Farmer John Slaughterhouse Protest


It was supposed to be one of the hottest days of the year in LA and it felt like it. I drove away from the ocean breeze in Santa Monica to the muggy heat of the industrial district. I recognized the Farmer John building as soon as I saw it. There were mural paintings covering the entirety of the huge building. Happy playing pigs, a boy fishing with his dog and pig next to him, a mother pig nursing babies. It was insulting to know just on the other side of these painted walls was a horrifying slaughterhouse where 6000 pigs are massacred every single day. As I drove closer to the building I started to feel very anxious with bad vibes throbbing through my wrists, making my hands shake.

I parked my car down the street and across the block from the building. As soon as I got out of the car the smell hit me all at once and I was overwhelmed with nausea. I walked toward the building covering my nose and mouth with my shirt. I wondered how long I would be able to stay at the protest as I was gaging with every few stifled, heated breaths that were going in and out of my shirt. 
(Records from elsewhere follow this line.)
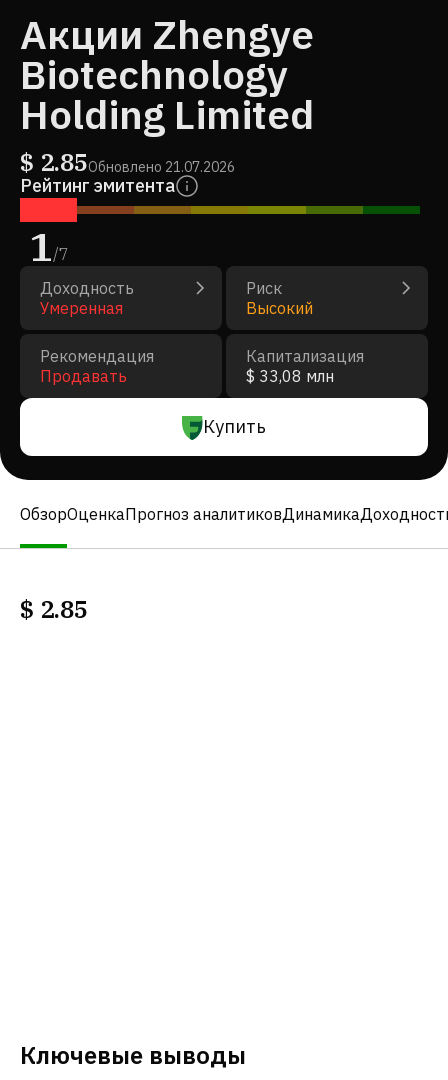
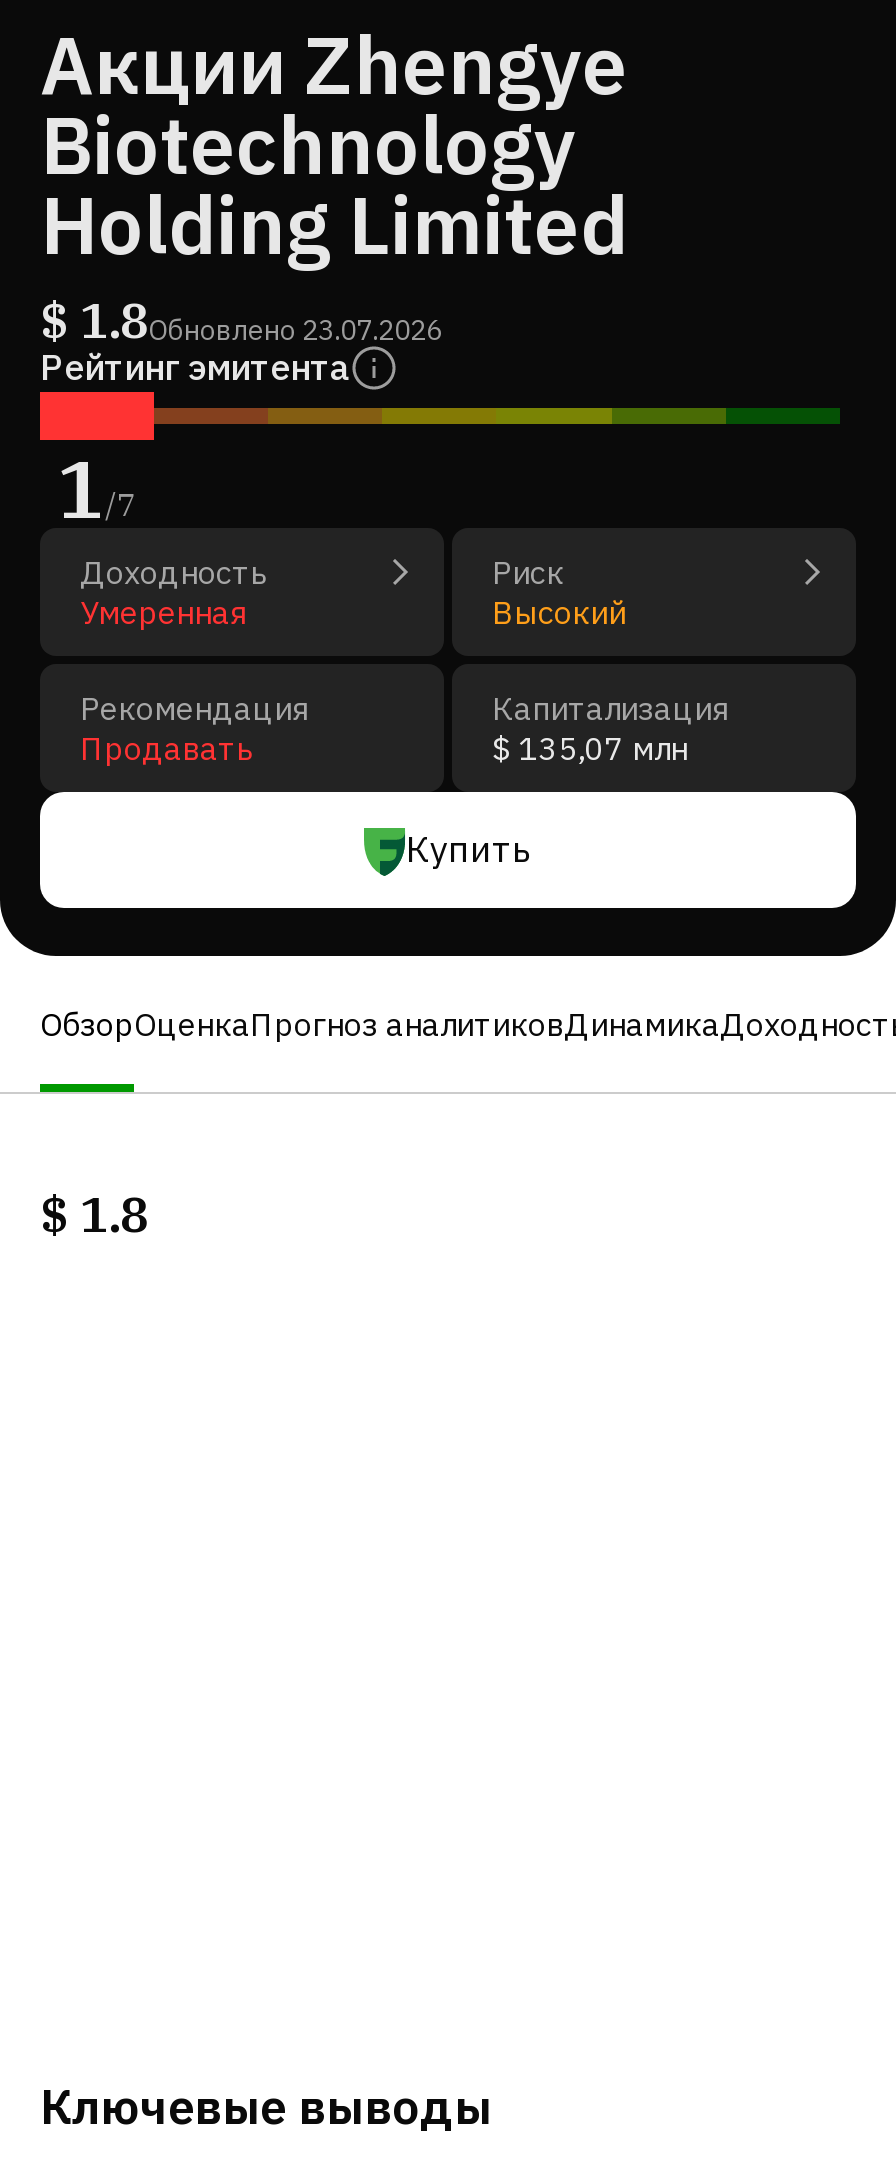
- $ 2.85Обновлено 21.07.2026
+ $ 1.8Обновлено 23.07.2026

- $ 33,08 млн
+ $ 135,07 млн

- $ 2.85
+ $ 1.8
The crowd of protesters when I arrived was small but solid. I had learned earlier there was a group blocking the gates of the slaughterhouse so trucks with pigs couldn’t go in or out of the facility. Two women were arrested as they would not move from their seated protest in front of the gates. 

A woman gave me a roll on scent to put on my arm and I was grateful. The stench of death hung heavy in the air and a normally welcomed breeze only whipped the smell across my face and into the pit of my stomach even more. I thought if everyone who eats meat stood for one hour and smelled this disgusting stench in the air  and felt the negative energy it would probably make vegetarians out of most of them. 

The group went from small and solid to large and unified in a matter of minutes. We chanted animal rights slogans and held our fists and signs high in the air. Four different news outlets showed up, including a helicopter. This type of exposure was exactly what we wanted. How ironic that on World Farm Animal Day the pigs that were being sent to slaughter would only have seen the light of day once, on the ride from the factory farm to the slaughterhouse. I felt deep sadness for these animals, who are scientifically proven to be just as smart, if not smarter, than most breeds of dogs. That they would never be able to live. That’s it. Just live out a normal life. So seemingly simple, yet so twisted and broken from the people that enslave them, use and abuse them, because they simply like the taste of their flesh. 

I stayed for about an hour and said goodbye to the amazing people I had met. On the walk back to my car I could no longer sustain my composure. I was gagging uncontrollably and threw up. Normally, that makes me feel better, but the sickness was deep in me and I continued to gag on and off for hours after the protest. My nausea  lasted well into the next day, but the feelings and images I was exposed to at Farmer John’s will stay with me forever.